According to the seasonally adjusted index of the Mortgage Bankers Association, the total volume of mortgage applications in the past week is down 4.2% compared to the previous week.

The average contract rate on 30-year fixed rate mortgages with compliant loan balances ($ 548,250 or less) increased from 3.15% to 3.18%, with credit points decreasing 20% ​​from 0.36 (including the origination fee) to 0.35 decreased payment.

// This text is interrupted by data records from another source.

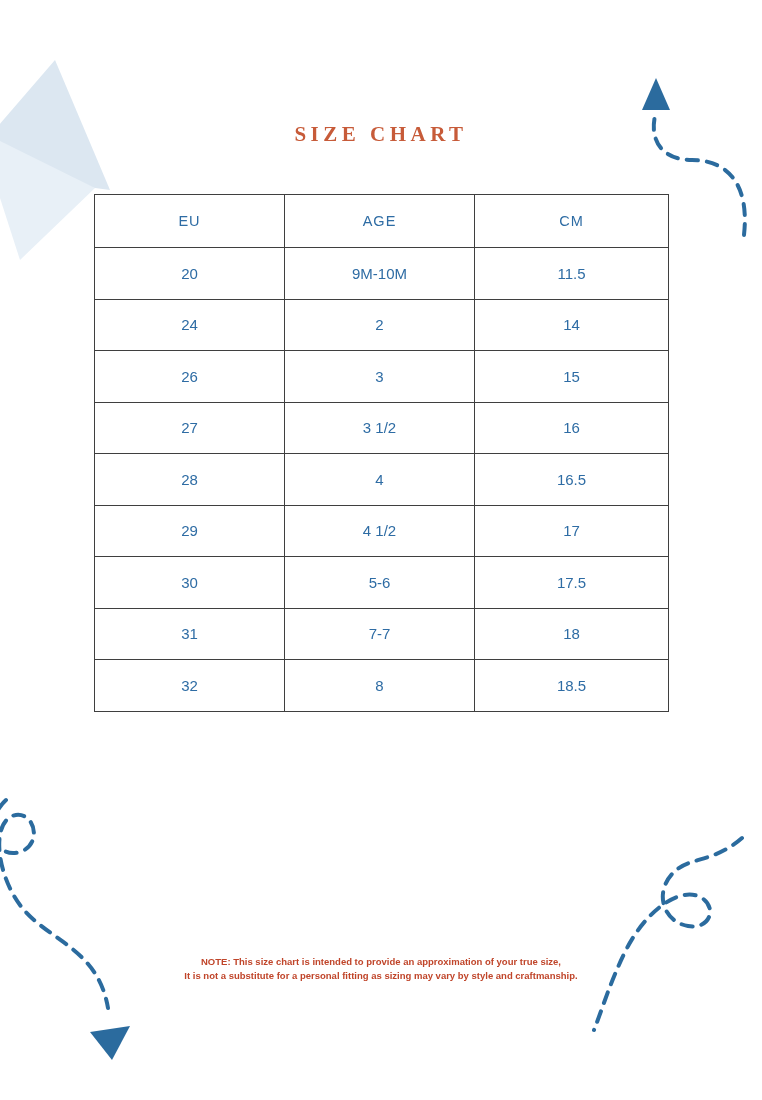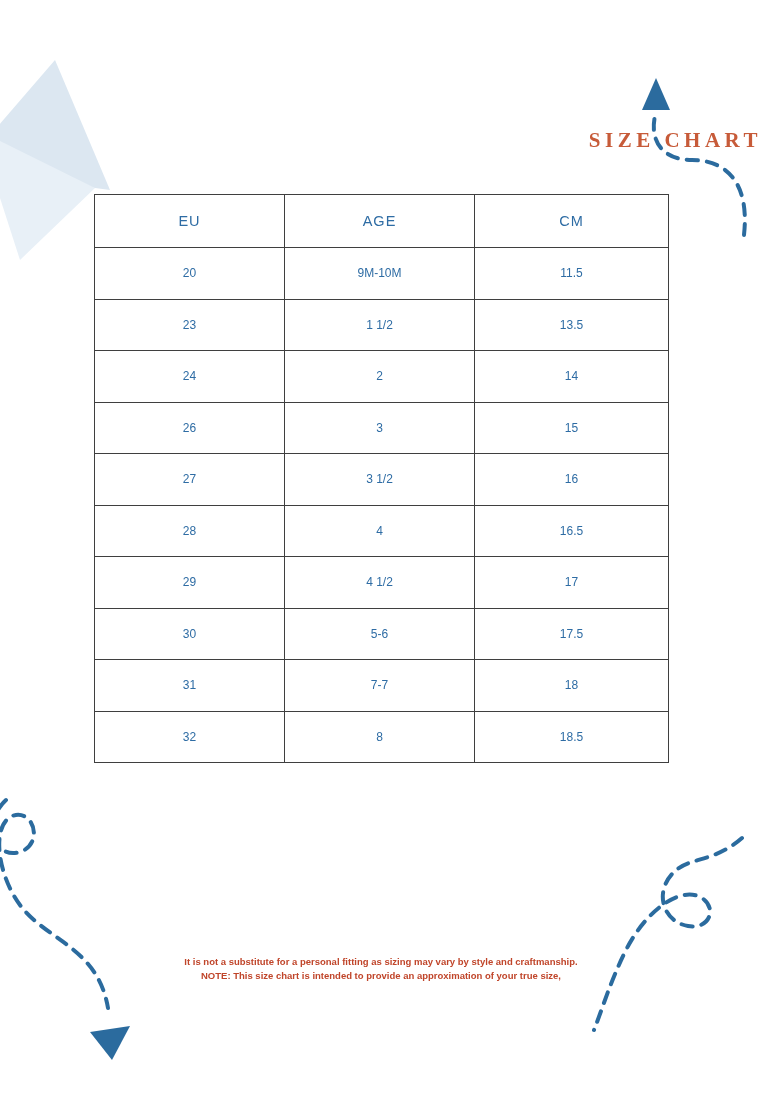"SIZE CHART" .title { margin-top: 6px -> none; text-align: right -> center }
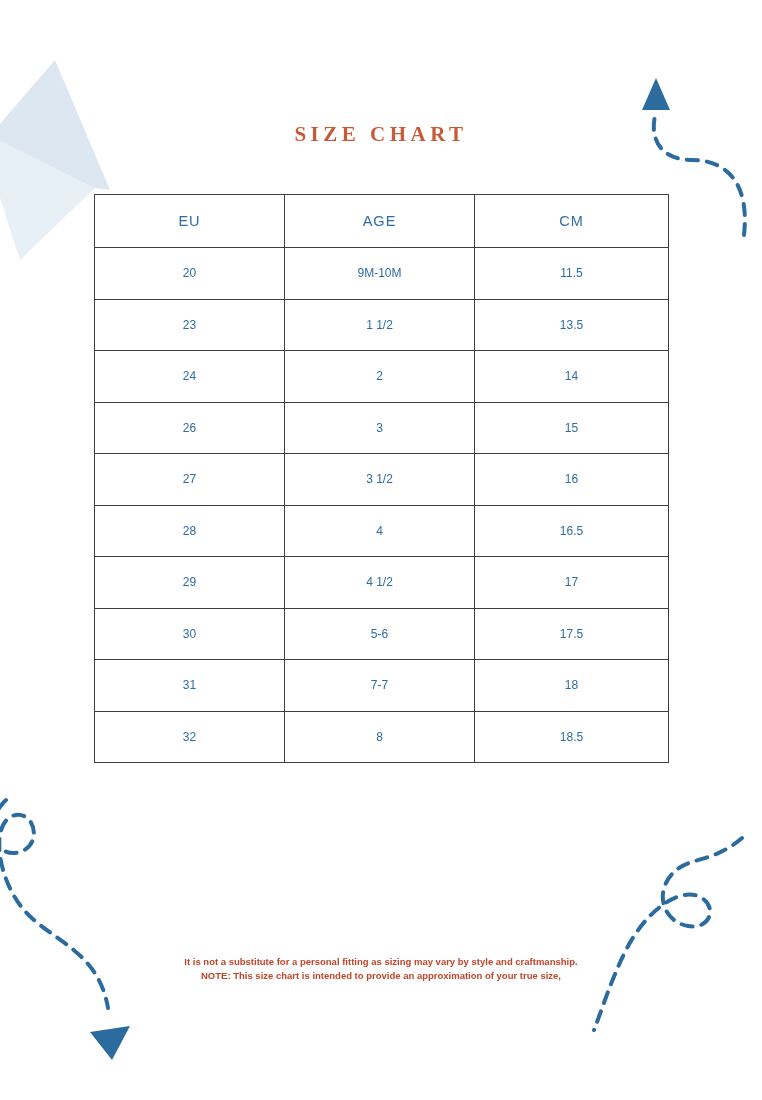"20" table.size-chart th, table.size-chart td { font-size: 12px -> 15px }
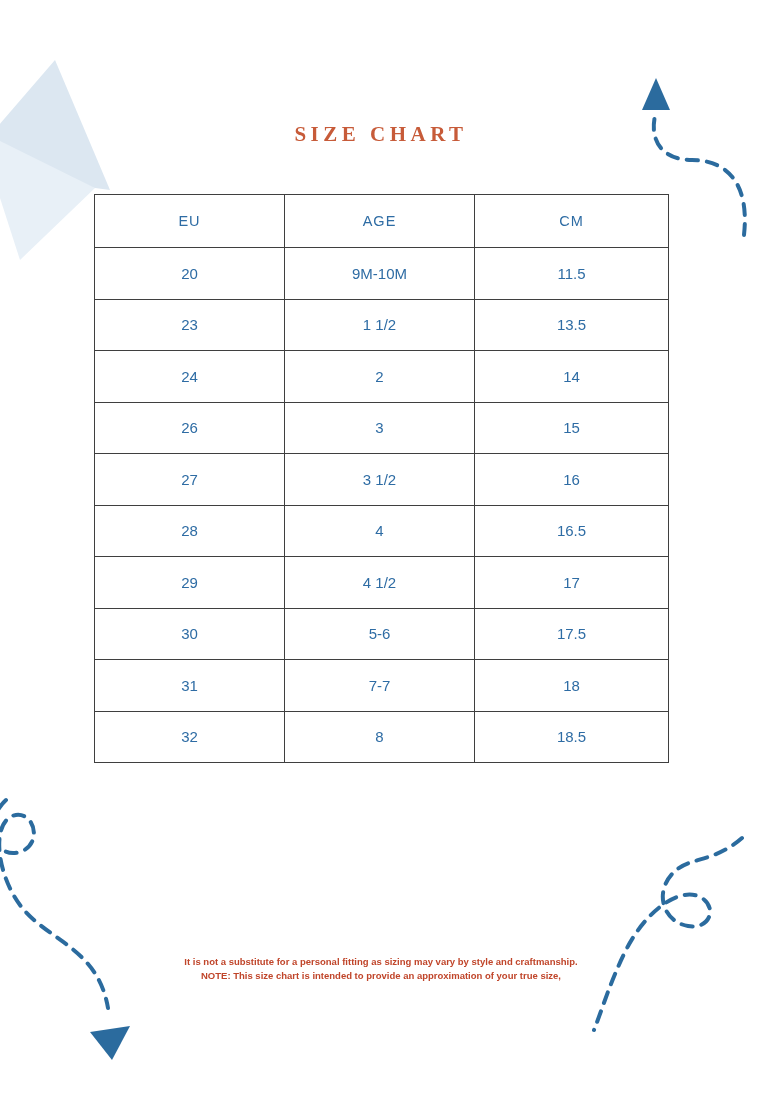"23" tr { html: <tr> <td>23</td> <td>1 1/2</td> <td>13.5</td> </tr> -> none }
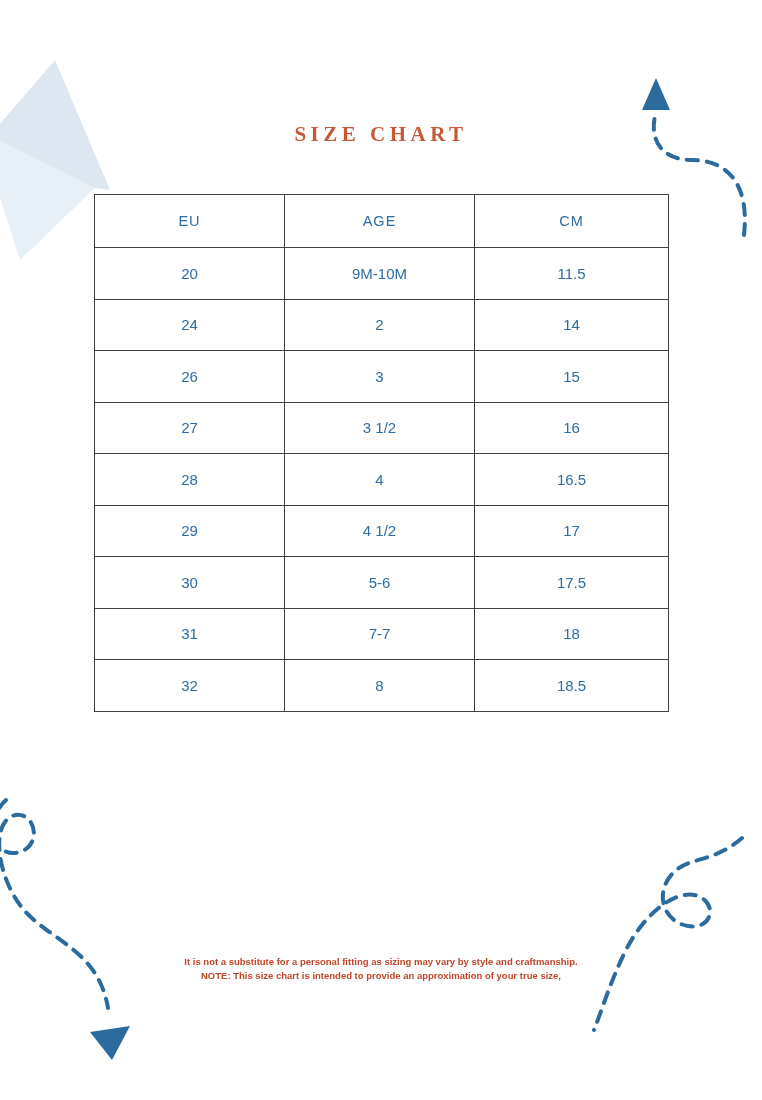"It is not a substitute" div { order: before "NOTE: This size chart is" -> after "NOTE: This size chart is" }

While the rate hike was small, refinancing demand fell 7% over the week and was 9% lower than a year ago. So many borrowers have already refinanced themselves at interest rates below 3% that there are few options left.

The refinancing share of mortgage activity decreased from 63.3% in the previous week to 61.4% of the total applications.

Home purchase mortgage applications rose 2% over the week but were 4% lower than a year ago.

“While buying activity was around 4% lower than a year ago, it compares to the strong surge in activity last spring when the pandemic lockdowns were lifted,” said Joel Kan, MBA economist. “Demand is robust across the country, but home buyers continue to be held back by the lack of home for sale and rapidly rising home prices.”

Prices for new and existing homes are rising at the fastest rate in nearly two decades, and this has shifted much of the demand to the high end of the market. The size of the mortgage loan is increasing and breaking new records. Luxury companies like Toll Brothers continue to have strong sales.

“We are encouraged by the continued strength of the real estate market, supported by long-term supply and demand imbalances, favorable demographics, particularly the drive for home ownership among millennials, low mortgage rates and an overall higher appreciation for home ownership. That’s off of the.” Pandemic emerged, “said Douglas Yearley, CEO of Toll Brothers, on the company’s quarterly income statement released Tuesday.